▶ [BRIEF]: When you reach the line containing "<span>Impairment of homeostasis</span>" in the entries below, start writing out each line exactly, and stop after the line containing "top:572px; width:201px; height:48px;".

RECORDS FOR THIS EXERCISE section start

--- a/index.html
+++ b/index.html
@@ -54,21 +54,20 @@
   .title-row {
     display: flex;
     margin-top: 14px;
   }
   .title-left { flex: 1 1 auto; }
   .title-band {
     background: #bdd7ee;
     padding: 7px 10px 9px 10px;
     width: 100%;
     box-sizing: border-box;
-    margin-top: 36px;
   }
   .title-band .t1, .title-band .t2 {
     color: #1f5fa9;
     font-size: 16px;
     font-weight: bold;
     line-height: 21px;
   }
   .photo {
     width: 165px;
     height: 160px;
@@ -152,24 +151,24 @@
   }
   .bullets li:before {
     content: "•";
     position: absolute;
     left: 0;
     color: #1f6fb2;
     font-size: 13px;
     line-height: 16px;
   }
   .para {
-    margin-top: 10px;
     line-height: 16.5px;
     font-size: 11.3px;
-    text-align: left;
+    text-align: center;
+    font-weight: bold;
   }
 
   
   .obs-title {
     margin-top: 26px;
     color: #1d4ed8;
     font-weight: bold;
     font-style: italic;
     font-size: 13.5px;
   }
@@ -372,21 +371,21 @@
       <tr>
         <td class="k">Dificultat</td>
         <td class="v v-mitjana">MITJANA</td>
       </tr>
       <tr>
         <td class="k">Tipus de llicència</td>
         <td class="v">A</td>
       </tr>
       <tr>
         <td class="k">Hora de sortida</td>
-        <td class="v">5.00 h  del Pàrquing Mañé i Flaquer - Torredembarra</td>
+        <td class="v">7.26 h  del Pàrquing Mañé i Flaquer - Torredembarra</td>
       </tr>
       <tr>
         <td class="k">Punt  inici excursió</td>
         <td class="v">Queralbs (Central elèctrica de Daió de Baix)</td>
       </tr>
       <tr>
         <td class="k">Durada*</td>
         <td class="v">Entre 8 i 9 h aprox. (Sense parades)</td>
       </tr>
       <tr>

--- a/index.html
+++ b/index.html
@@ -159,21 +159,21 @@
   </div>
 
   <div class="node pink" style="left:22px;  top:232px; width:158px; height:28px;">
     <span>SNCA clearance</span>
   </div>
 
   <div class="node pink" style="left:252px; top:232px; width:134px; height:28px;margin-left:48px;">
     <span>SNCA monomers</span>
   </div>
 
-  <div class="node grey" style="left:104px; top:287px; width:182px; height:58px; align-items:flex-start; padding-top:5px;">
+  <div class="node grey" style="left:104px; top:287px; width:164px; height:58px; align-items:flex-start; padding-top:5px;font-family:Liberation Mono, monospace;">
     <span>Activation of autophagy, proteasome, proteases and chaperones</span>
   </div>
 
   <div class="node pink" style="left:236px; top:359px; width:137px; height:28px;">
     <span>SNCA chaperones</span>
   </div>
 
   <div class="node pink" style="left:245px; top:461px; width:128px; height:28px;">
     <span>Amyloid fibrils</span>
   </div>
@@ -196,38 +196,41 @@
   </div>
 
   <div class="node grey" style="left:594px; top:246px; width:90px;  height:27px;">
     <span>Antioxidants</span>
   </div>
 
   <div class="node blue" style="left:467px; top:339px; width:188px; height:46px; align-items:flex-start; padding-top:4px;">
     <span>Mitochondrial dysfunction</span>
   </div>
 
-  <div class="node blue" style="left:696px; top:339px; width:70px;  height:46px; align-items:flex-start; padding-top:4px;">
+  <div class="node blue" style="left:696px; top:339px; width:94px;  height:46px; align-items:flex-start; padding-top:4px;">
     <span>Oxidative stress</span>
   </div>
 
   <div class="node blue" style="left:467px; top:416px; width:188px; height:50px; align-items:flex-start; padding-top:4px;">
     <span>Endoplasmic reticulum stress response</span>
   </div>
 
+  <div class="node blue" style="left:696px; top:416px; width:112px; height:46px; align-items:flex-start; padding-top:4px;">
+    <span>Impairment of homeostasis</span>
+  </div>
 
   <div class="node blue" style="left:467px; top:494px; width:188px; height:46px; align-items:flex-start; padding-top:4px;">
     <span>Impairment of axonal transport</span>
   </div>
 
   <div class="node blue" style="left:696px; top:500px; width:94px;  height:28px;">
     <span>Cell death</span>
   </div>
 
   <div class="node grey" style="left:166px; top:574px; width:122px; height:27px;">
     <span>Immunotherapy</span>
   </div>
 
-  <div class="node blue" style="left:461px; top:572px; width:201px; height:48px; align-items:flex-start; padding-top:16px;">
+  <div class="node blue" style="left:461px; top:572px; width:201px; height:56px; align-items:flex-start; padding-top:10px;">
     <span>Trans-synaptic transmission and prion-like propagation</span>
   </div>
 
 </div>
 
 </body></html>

RECORDS FOR THIS EXERCISE section end

▶ [TASK OUTPUT]:
+    <span>Impairment of homeostasis</span>
+  </div>
 
   <div class="node blue" style="left:467px; top:494px; width:188px; height:46px; align-items:flex-start; padding-top:4px;">
     <span>Impairment of axonal transport</span>
   </div>
 
   <div class="node blue" style="left:696px; top:500px; width:94px;  height:28px;">
     <span>Cell death</span>
   </div>
 
   <div class="node grey" style="left:166px; top:574px; width:122px; height:27px;">
     <span>Immunotherapy</span>
   </div>
 
-  <div class="node blue" style="left:461px; top:572px; width:201px; height:48px; align-items:flex-start; padding-top:16px;">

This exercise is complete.